Chapter 33: Exercises
Comprehension Check
1. What does IQ measure? What does it predict? What doesn't it measure? 2. Why does factor analysis contradict multiple intelligences theory? 3. What are the benefits and harms of the "gifted" label? 4. What is the Flynn Effect, and what does it tell us about the heritability vs. malleability of IQ? 5. Why is "every child is gifted" unsupported despite being well-intentioned?
Application
6. Apply the toolkit to: "IQ tests are meaningless — they only measure test-taking ability." 7. Find a school that uses "multiple intelligences" as an educational framework.
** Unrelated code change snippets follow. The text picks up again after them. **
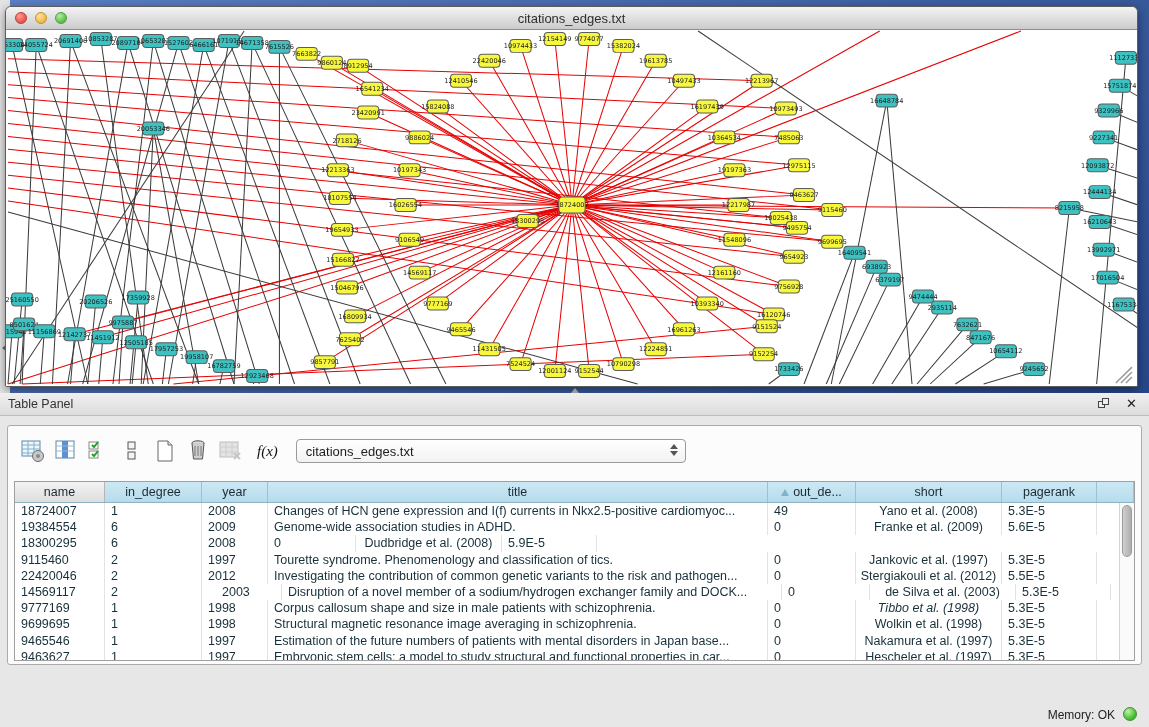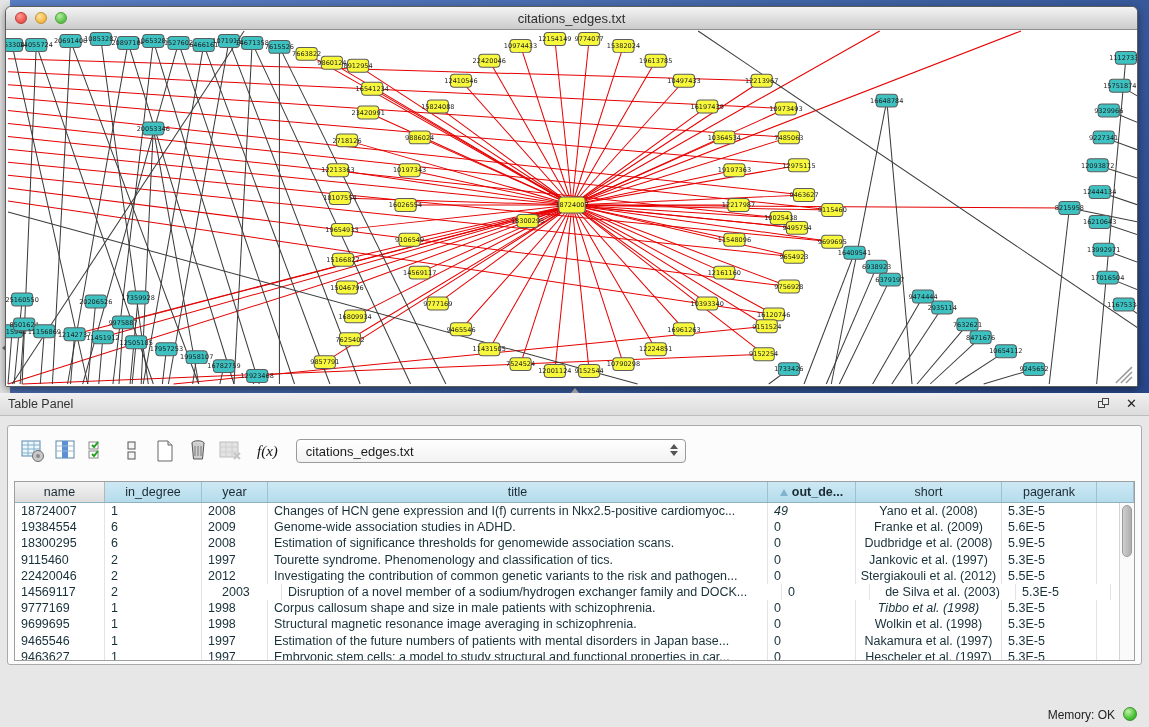--- a/index.html
+++ b/index.html
@@ -767,56 +767,55 @@
             </div>
             <div class="th" style="width: 97px;">
               <span>in_degree</span>
             </div>
             <div class="th" style="width: 66px;">
               <span>year</span>
             </div>
             <div class="th" style="width: 500px;">
               <span>title</span>
             </div>
-            <div class="th" style="width: 88px; font-weight: bold;">
+            <div class="th" style="width: 88px;">
               <span class="sort-tri"></span>
               <span>out_de...</span>
             </div>
             <div class="th" style="width: 146px;">
               <span>short</span>
             </div>
             <div class="th" style="width: 95px; justify-content: center;">
               <span>pagerank</span>
             </div>
             <div class="th" style="flex: 1 1 0%;"></div>
           </div>
         <div class="tbl-body" id="tblbody">
             <div class="tr">
               <div class="td" style="width: 90px;">18724007</div>
               <div class="td" style="width: 97px;">1</div>
               <div class="td" style="width: 66px;">2008</div>
               <div class="td" style="width: 500px;">Changes of HCN gene expression and I(f) currents in Nkx2.5-positive cardiomyoc...</div>
-              <div class="td" style="width: 88px; font-style: italic;">49</div>
+              <div class="td" style="width: 88px;">49</div>
               <div class="td center" style="width: 146px;">Yano et al. (2008)</div>
               <div class="td" style="width: 95px;">5.3E-5</div>
             </div>
             <div class="tr">
               <div class="td" style="width: 90px;">19384554</div>
               <div class="td" style="width: 97px;">6</div>
               <div class="td" style="width: 66px;">2009</div>
               <div class="td" style="width: 500px;">Genome-wide association studies in ADHD.</div>
               <div class="td" style="width: 88px;">0</div>
               <div class="td center" style="width: 146px;">Franke et al. (2009)</div>
               <div class="td" style="width: 95px;">5.6E-5</div>
             </div>
             <div class="tr">
               <div class="td" style="width: 90px;">18300295</div>
               <div class="td" style="width: 97px;">6</div>
               <div class="td" style="width: 66px;">2008</div>
-              <div class="td" style="width: 500px;">Estimation of significance thresholds for genomewide association scans.</div>
               <div class="td" style="width: 88px;">0</div>
               <div class="td center" style="width: 146px;">Dudbridge et al. (2008)</div>
               <div class="td" style="width: 95px;">5.9E-5</div>
             </div>
             <div class="tr">
               <div class="td" style="width: 90px;">9115460</div>
               <div class="td" style="width: 97px;">2</div>
               <div class="td" style="width: 66px;">1997</div>
               <div class="td" style="width: 500px;">Tourette syndrome. Phenomenology and classification of tics.</div>
               <div class="td" style="width: 88px;">0</div>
Evaluate: does it cite evidence? Would the approach work equally well without the MI label? 8. Research the gifted program in your local school district. How are children identified? What services are provided? Does the program use evidence-based practices? 9. Apply the toolkit to: "Musical intelligence is separate from mathematical intelligence." 10. Reflect: if you were labeled "gifted" (or "not gifted") as a child, how did the label affect your self-concept?
Critical Thinking
11. MI theory lacks evidence but has been enormously positive for education culture (valuing diverse strengths). Can a wrong theory produce good outcomes? 12. IQ predicts job performance at r ≈ 0.50 — a moderate correlation. Should IQ be used in hiring decisions? What are the ethical implications? 13. The "gifted" label may create fixed mindset. Could gifted programs be redesigned to provide challenge without the identity label? 14. If abilities genuinely vary, how should education acknowledge this without creating rigid hierarchies? 15. Gardner has said MI is a theoretical framework, not an empirically validated model. Should educators be told this? Would it change their practice?
Fact-Check Portfolio
16. If any of your 10 claims involve intelligence, giftedness, or learning abilities, update your evidence rating.